Java used to report - out of memory - even for out of processes/ 
threads problems


I think 2.4 had a default limit of 256 Process/ threads.

ulimit -a will show you how high your process limits are set.


Regards

Andrew




On 15/11/2006, at 11:14 AM, Santosh Puranshettiwar wrote:


Gaurav Kushwaha wrote:
A quick fix would be to specify minimum and maximum heap size  
using JVM
parameters -Xms and -Xmx. -Xms specifies the minimum heap size and  
-Xmx is

used to determine the maximum allowed heap size.
So, lets say if you have enough memory to allocate 512 MB to your  
java

process you shoud write something like:
java -Xms512M -Xmx512M.
Well in most cases the default heap size does good enough. In some  
cases we may have to increase it.

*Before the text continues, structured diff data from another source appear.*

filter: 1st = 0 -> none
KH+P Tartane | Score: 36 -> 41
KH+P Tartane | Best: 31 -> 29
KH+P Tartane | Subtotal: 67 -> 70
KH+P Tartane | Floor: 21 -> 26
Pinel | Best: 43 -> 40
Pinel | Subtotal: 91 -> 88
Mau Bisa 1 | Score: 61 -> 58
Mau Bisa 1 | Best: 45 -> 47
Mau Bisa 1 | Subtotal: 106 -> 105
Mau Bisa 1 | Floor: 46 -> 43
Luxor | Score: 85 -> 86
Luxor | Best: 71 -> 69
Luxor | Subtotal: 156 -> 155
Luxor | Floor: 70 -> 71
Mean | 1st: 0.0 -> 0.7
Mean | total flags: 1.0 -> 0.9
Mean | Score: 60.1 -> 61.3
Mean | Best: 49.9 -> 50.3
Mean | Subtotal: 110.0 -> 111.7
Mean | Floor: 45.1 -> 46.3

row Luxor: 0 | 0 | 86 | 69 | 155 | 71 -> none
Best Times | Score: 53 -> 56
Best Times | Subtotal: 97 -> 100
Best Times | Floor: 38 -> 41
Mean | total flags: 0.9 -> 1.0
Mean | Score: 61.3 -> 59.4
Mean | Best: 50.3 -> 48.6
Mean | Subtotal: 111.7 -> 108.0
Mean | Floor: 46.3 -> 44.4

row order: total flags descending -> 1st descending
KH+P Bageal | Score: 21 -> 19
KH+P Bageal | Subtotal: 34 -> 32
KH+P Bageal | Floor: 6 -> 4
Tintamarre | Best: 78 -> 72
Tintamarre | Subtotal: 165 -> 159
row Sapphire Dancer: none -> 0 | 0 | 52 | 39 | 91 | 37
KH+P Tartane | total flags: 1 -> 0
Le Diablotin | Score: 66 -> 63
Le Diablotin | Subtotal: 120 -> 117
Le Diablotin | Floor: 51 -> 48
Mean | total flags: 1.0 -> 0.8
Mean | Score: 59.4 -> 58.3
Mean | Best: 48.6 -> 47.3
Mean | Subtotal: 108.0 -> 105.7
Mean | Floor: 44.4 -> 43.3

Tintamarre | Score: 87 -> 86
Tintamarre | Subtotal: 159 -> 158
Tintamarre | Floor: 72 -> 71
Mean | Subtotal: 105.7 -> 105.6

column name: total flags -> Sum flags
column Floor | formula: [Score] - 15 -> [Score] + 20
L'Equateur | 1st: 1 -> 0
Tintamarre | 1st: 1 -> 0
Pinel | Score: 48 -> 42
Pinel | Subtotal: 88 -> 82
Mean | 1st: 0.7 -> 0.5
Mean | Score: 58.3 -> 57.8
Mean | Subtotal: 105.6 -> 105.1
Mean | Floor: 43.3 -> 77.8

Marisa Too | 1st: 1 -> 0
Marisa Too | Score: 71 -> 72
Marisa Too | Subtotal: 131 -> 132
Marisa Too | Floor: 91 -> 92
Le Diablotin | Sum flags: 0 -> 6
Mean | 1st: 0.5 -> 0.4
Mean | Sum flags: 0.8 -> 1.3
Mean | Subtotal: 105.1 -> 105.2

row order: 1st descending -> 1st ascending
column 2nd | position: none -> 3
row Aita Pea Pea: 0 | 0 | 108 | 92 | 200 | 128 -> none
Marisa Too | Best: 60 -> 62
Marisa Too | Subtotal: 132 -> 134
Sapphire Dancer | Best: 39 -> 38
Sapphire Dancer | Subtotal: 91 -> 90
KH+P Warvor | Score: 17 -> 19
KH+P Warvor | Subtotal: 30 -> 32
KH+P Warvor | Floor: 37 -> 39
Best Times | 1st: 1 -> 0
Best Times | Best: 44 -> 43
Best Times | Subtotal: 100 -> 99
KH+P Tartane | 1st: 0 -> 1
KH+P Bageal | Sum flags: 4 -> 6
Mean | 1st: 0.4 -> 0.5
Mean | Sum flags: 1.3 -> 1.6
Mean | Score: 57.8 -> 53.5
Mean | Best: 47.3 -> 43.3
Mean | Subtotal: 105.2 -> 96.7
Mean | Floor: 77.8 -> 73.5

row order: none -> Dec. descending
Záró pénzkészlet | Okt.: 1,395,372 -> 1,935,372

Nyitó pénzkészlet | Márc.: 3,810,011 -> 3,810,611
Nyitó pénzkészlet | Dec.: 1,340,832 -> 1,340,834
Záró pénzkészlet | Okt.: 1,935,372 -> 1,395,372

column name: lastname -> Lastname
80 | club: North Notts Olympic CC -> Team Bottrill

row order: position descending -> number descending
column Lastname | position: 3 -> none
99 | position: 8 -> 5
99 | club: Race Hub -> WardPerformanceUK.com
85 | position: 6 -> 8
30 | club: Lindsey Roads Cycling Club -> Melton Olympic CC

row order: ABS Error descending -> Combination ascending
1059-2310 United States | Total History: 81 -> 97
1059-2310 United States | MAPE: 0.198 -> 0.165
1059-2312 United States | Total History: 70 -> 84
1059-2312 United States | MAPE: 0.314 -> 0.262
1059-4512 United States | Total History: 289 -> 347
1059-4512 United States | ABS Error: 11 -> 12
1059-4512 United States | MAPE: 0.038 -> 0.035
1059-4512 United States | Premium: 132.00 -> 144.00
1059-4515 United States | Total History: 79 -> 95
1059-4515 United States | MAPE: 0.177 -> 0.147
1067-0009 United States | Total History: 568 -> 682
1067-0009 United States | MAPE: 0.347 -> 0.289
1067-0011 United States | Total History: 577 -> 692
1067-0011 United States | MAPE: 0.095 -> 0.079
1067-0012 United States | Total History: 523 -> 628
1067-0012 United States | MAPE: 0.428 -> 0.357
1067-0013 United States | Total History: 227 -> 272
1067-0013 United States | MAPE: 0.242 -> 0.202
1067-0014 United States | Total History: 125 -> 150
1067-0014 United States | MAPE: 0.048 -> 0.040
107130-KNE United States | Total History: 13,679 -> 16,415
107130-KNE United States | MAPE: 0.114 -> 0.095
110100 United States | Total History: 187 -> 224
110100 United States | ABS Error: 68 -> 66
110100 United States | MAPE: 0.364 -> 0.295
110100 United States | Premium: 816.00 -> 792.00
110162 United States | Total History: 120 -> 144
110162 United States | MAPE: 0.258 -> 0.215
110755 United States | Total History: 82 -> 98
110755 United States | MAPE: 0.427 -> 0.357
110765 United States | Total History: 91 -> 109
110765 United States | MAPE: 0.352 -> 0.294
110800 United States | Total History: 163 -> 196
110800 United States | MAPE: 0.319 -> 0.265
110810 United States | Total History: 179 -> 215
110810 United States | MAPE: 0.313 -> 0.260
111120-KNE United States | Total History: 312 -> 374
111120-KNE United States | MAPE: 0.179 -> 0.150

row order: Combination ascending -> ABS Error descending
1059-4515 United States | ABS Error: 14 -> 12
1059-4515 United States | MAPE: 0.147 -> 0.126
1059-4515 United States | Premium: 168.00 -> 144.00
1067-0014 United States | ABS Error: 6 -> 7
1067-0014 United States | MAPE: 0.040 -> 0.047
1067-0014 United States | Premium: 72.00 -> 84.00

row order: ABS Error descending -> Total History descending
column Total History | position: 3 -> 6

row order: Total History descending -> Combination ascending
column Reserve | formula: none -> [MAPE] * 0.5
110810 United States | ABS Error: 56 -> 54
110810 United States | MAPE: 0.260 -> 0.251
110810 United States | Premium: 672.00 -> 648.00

But in case this too doesn't  
work, try profiling your code.



On 11/14/06, Caldarale, Charles R [EMAIL PROTECTED] wrote:


 From: [EMAIL PROTECTED] [mailto:[EMAIL PROTECTED]
 Subject: Tomcat Out Of Memory

 We are running Tomcat 4.1.18 on RedHat ES3 using JDK 1.4.2_02.
 What is causing the error message below and What can I do to  
solve it?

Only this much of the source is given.